From: Thomas Graf <tgraf@infradead.org>
To: Rick Jones <rick.jones2@hp.com>
Cc: Tom Herbert <therbert@google.com>,
Bill Sommerfeld <wsommerfeld@google.com>,
Daniel Baluta <daniel.baluta@gmail.com>,
netdev@vger.kernel.org
Subject: Re: SO_REUSEPORT - can it be done in kernel?
Date: Fri, 25 Feb 2011 17:48:46 -0500 [thread overview]
Message-ID: <20110225224846.GC9763@canuck.infradead.org> (raw)

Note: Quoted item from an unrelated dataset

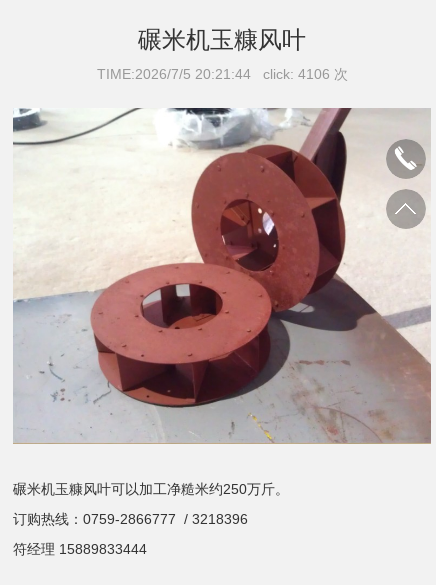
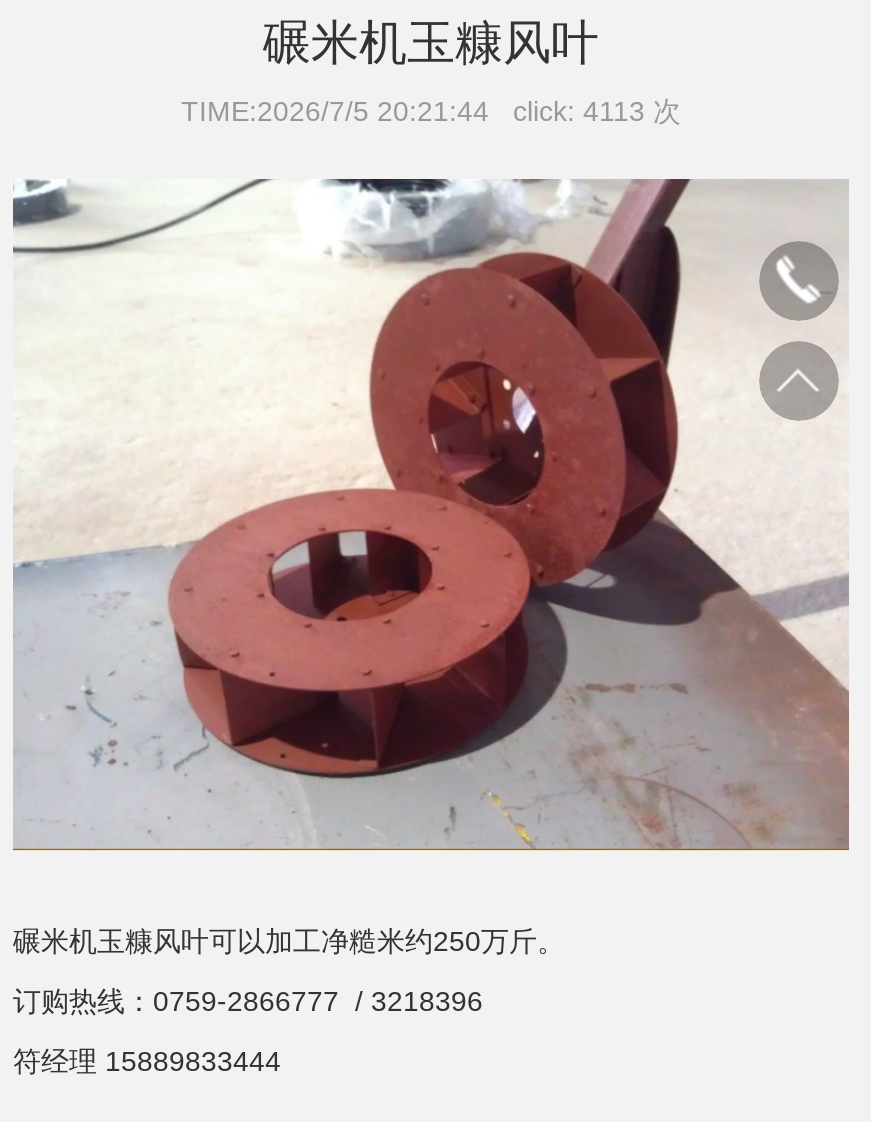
- TIME:2026/7/5 20:21:44 click: 4106 次
+ TIME:2026/7/5 20:21:44 click: 4113 次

In-Reply-To: <1298661495.14113.152.camel@tardy>
On Fri, Feb 25, 2011 at 11:18:15AM -0800, Rick Jones wrote:
> I think the idea is goodness, but will ask, was the (first) bottleneck
> actually in the kernel, or was it in bind itself? I've seen
> single-instance, single-byte burst-mode netperf TCP_RR do in excess of
> 300K transactions per second (with TCP_NODELAY set) on an X5560 core.
>
> ftp://ftp.netperf.org/netperf/misc/dl380g6_X5560_rhel54_ad386_cxgb3_1.4.1.2_b2b_to_same_agg_1500mtu_20100513-2.csv
>
> and that was with now ancient RHEL5.4 bits... yes, there is a bit of
> apples, oranges and kumquats but still, I am wondering if this didn't
> also "work around" some internal BIND scaling issues as well.
Yes it is. We have observed two separate bottlenecks.
The first we have discovered is within BIND. As soon as more than 1
worker thread is being used strace showed a ton of futex() system
calls to the kernel as soon as the number of queries crossed a magic
barrier. This suggested heavy lock contention within BIND.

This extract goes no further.